(Beginning of EXERCISE MATERIALS)

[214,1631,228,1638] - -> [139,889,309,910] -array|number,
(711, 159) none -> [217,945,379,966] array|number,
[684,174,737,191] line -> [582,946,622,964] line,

(End of EXERCISE MATERIALS)
(Beginning of EXERCISE MATERIALS)

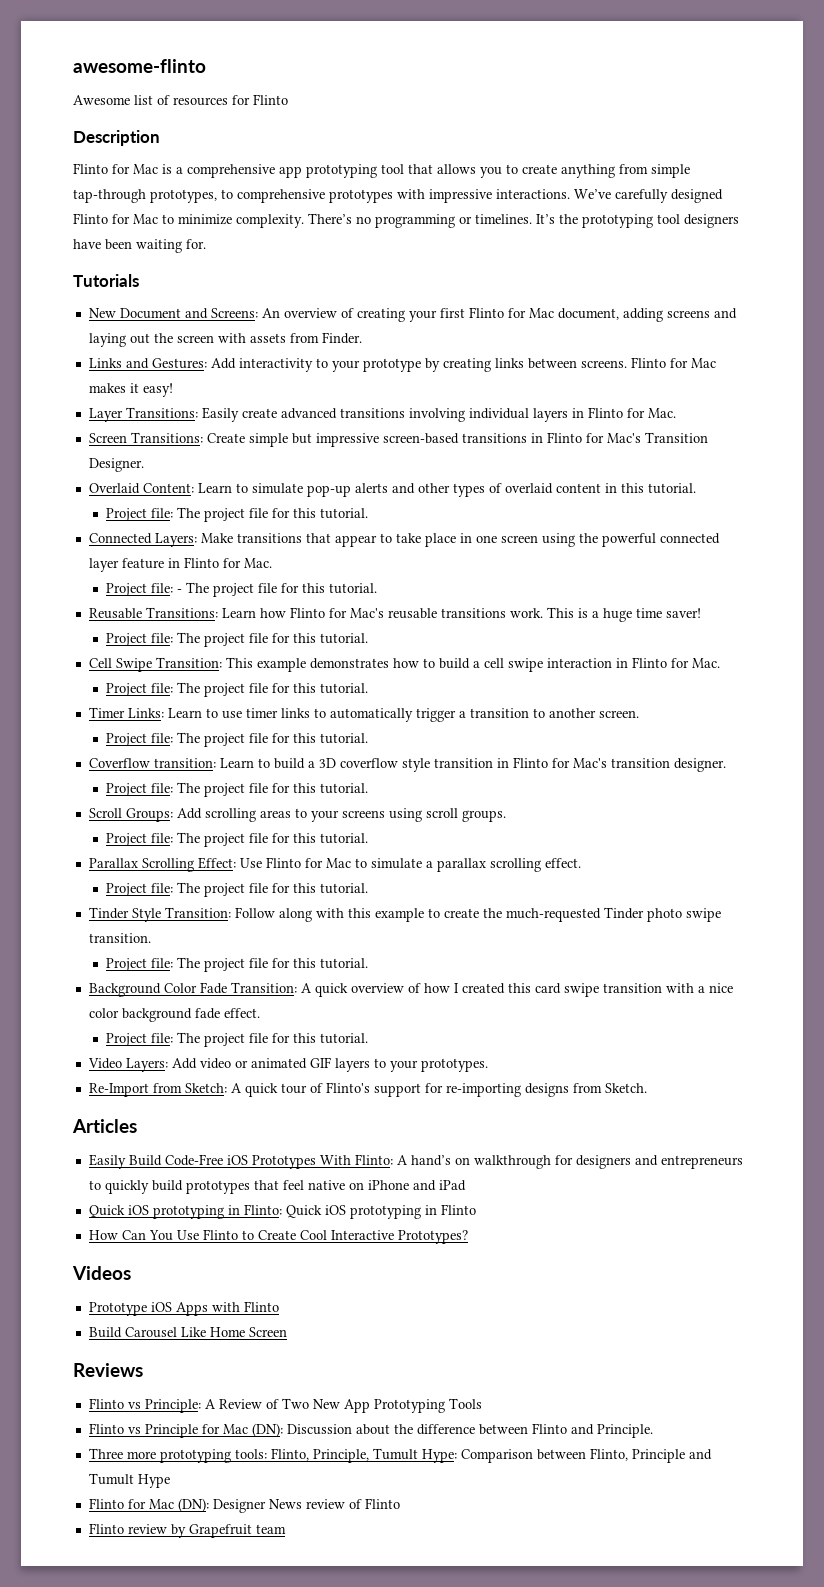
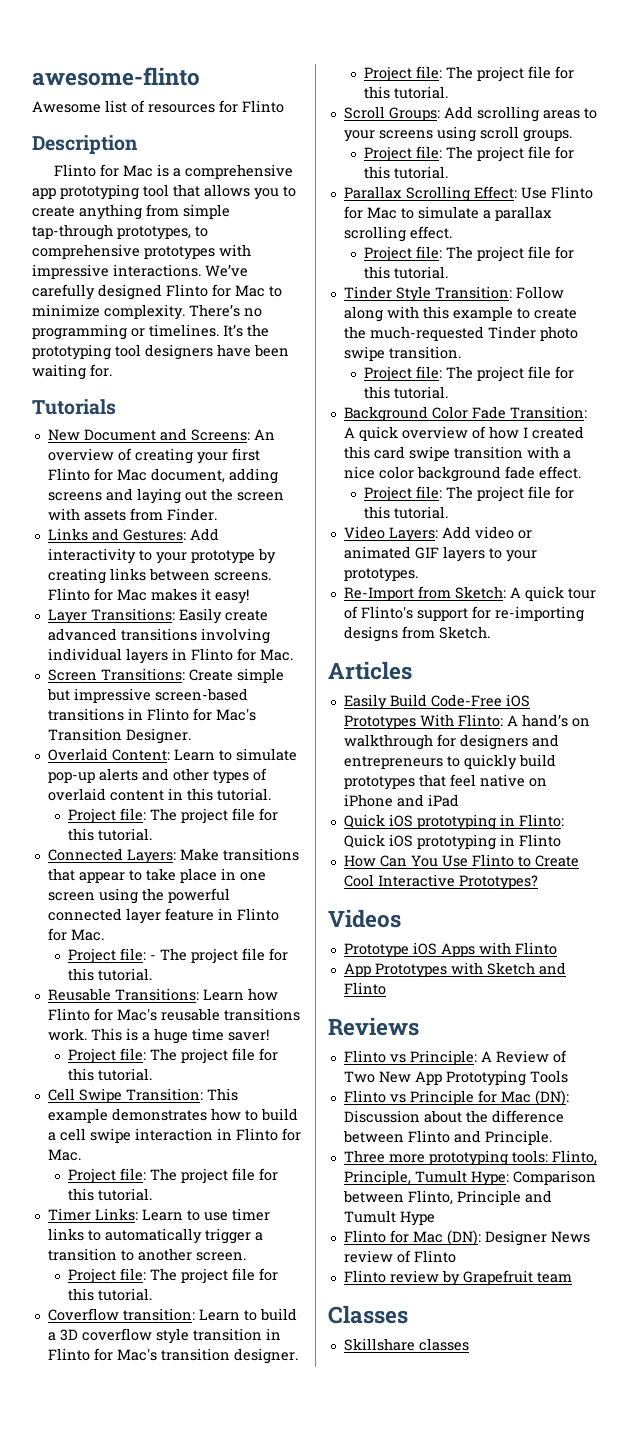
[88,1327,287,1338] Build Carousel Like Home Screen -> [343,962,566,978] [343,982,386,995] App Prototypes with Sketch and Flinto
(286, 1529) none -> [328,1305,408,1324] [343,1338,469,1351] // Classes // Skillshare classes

(End of EXERCISE MATERIALS)
(Beginning of EXERCISE MATERIALS)

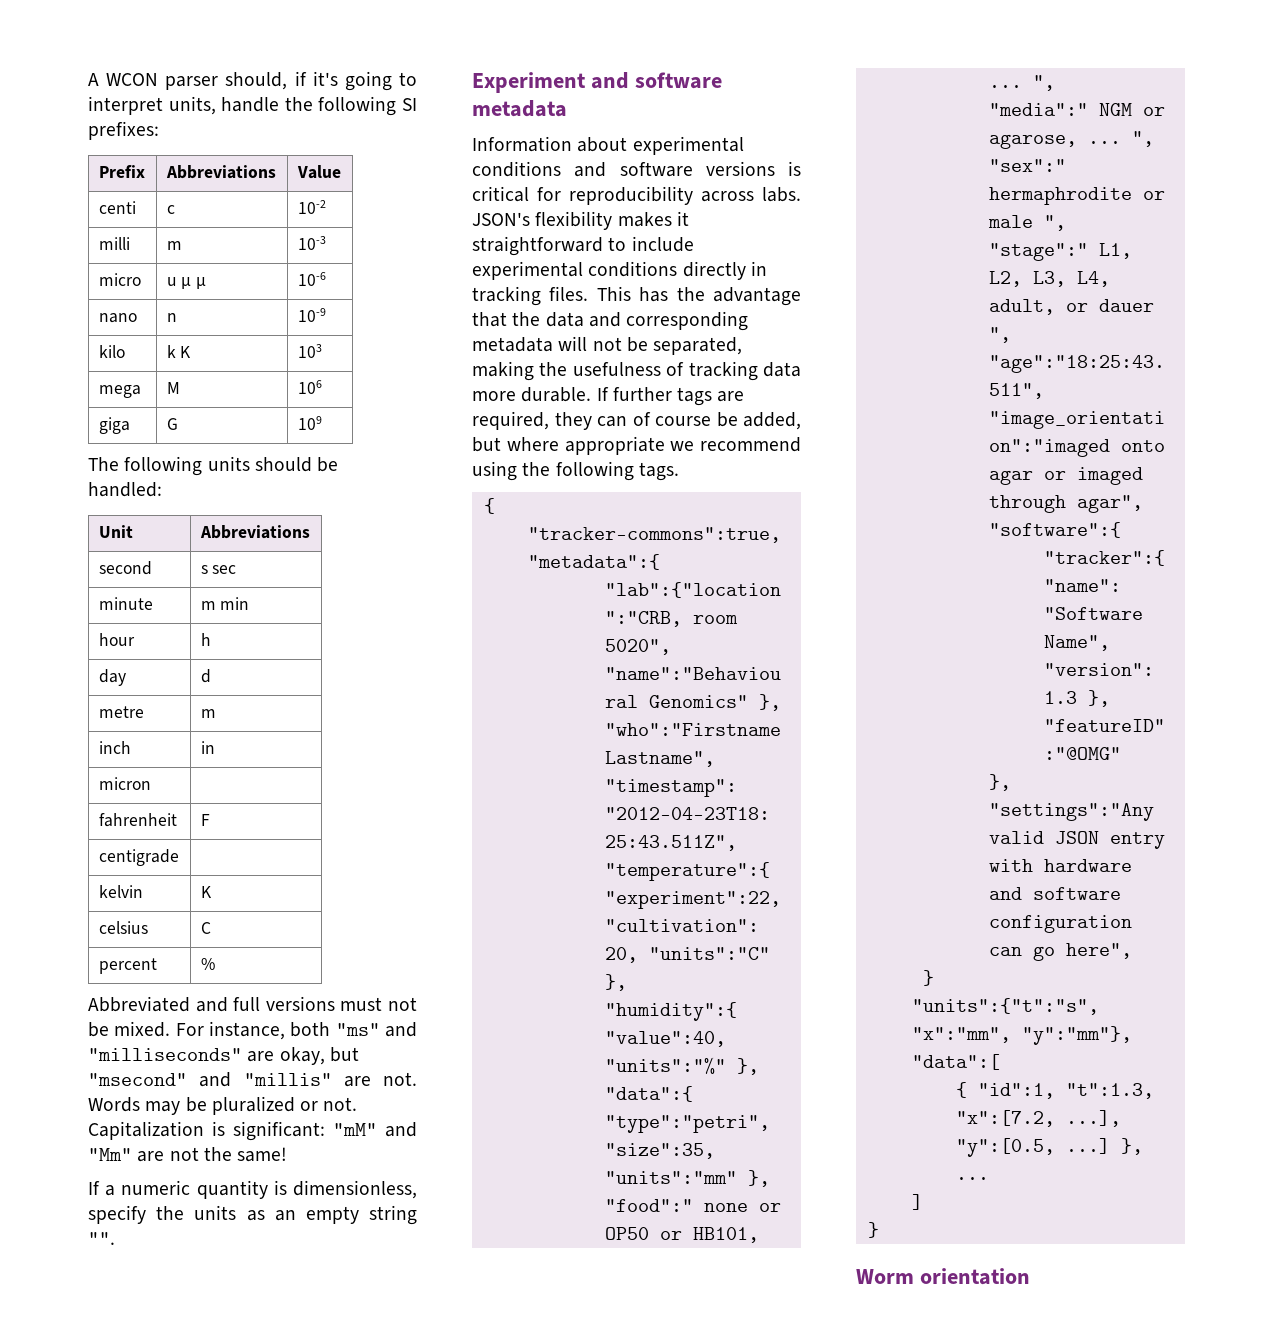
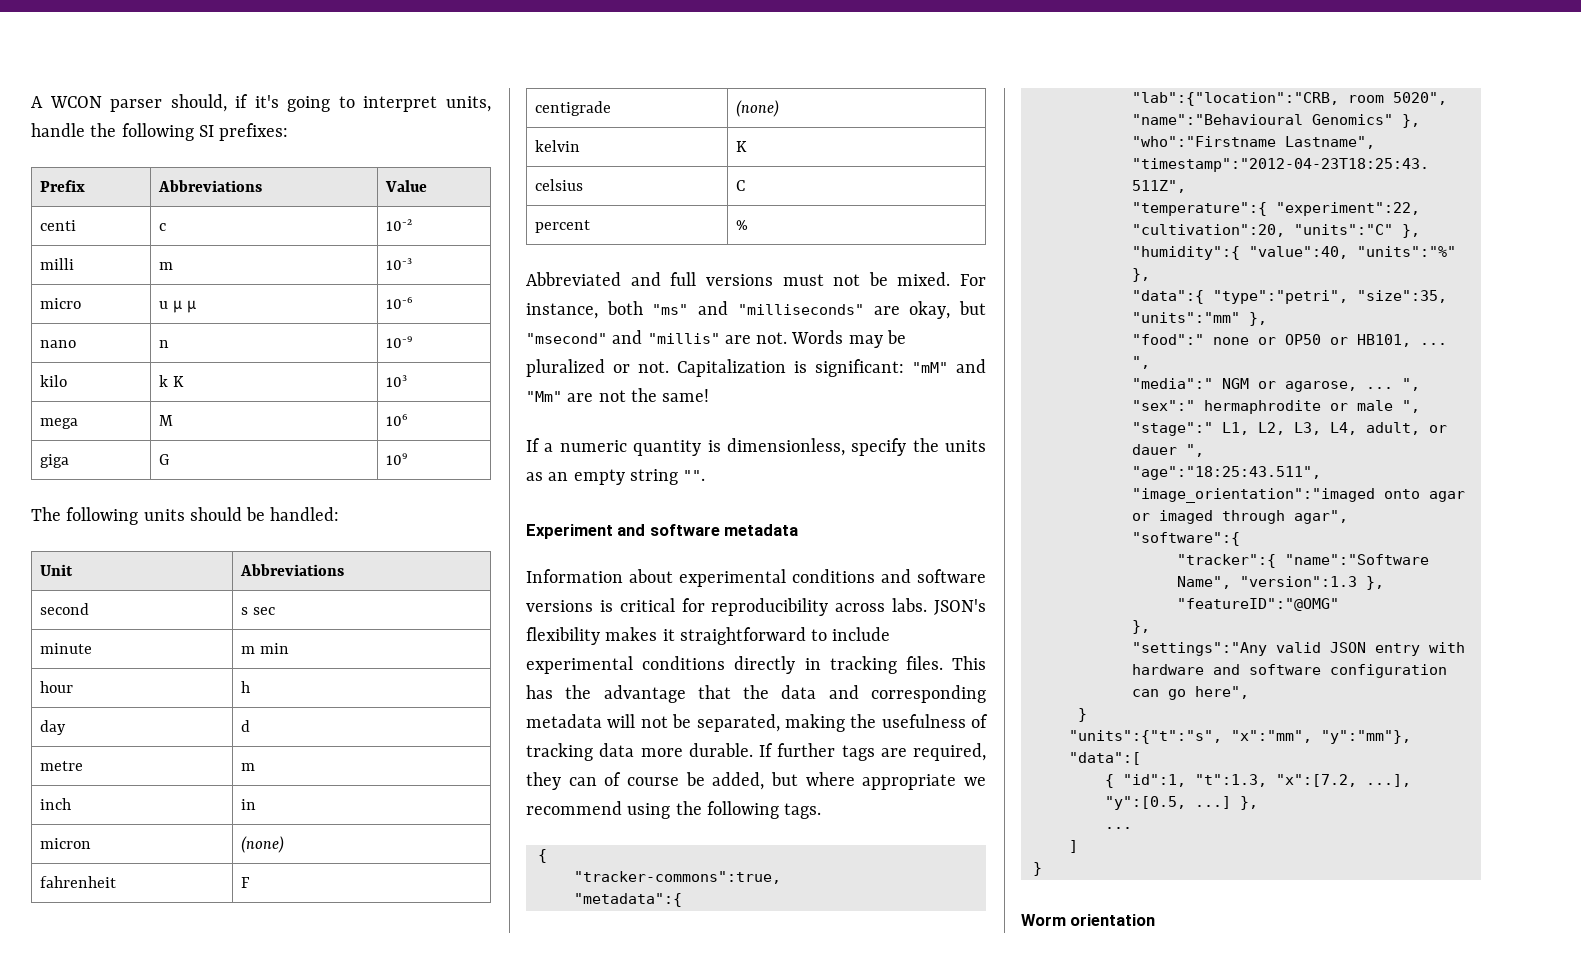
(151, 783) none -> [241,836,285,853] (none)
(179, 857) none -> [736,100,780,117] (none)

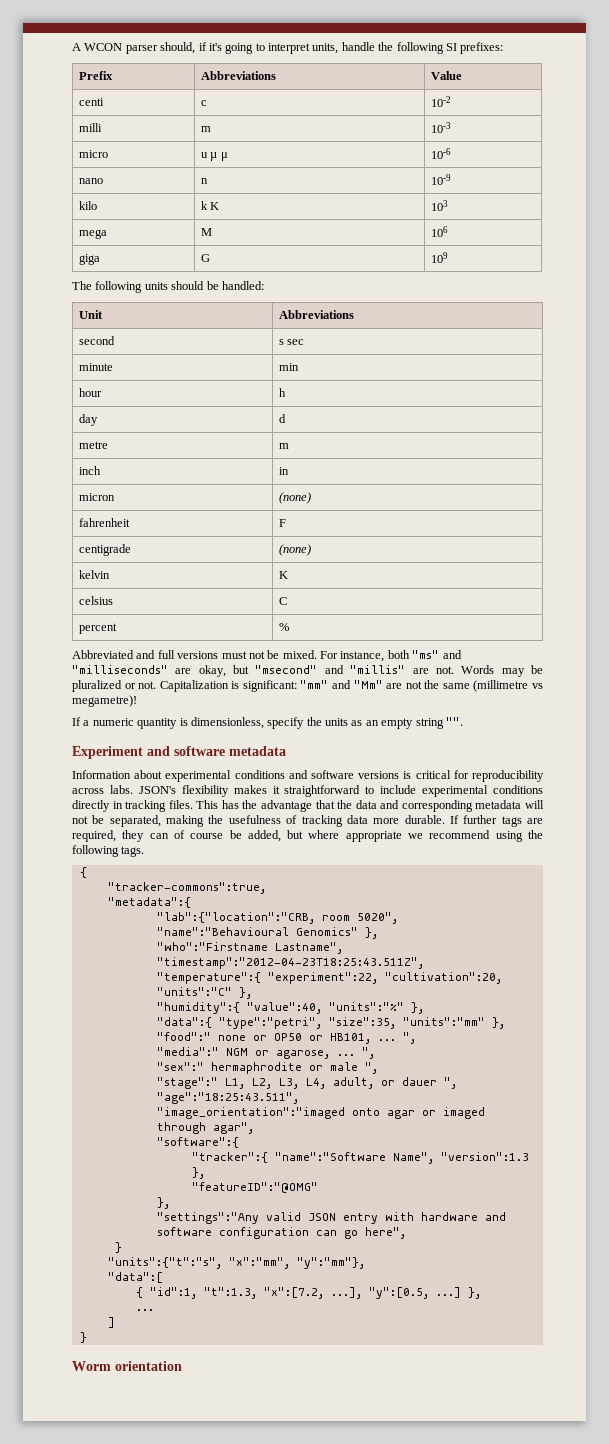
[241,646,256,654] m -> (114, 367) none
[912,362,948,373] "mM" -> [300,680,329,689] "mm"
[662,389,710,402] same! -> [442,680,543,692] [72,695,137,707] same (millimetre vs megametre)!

(End of EXERCISE MATERIALS)

■ TASK BRIEF ■
Taking the material above, extract exactly and only the lines from the line with "[214,1631,228,1638] - ->" to the line with "[684,174,737,191] line ->", inclusive of both.

■ EXERCISE ANSWER ■
[214,1631,228,1638] - -> [139,889,309,910] -array|number,
(711, 159) none -> [217,945,379,966] array|number,
[684,174,737,191] line -> [582,946,622,964] line,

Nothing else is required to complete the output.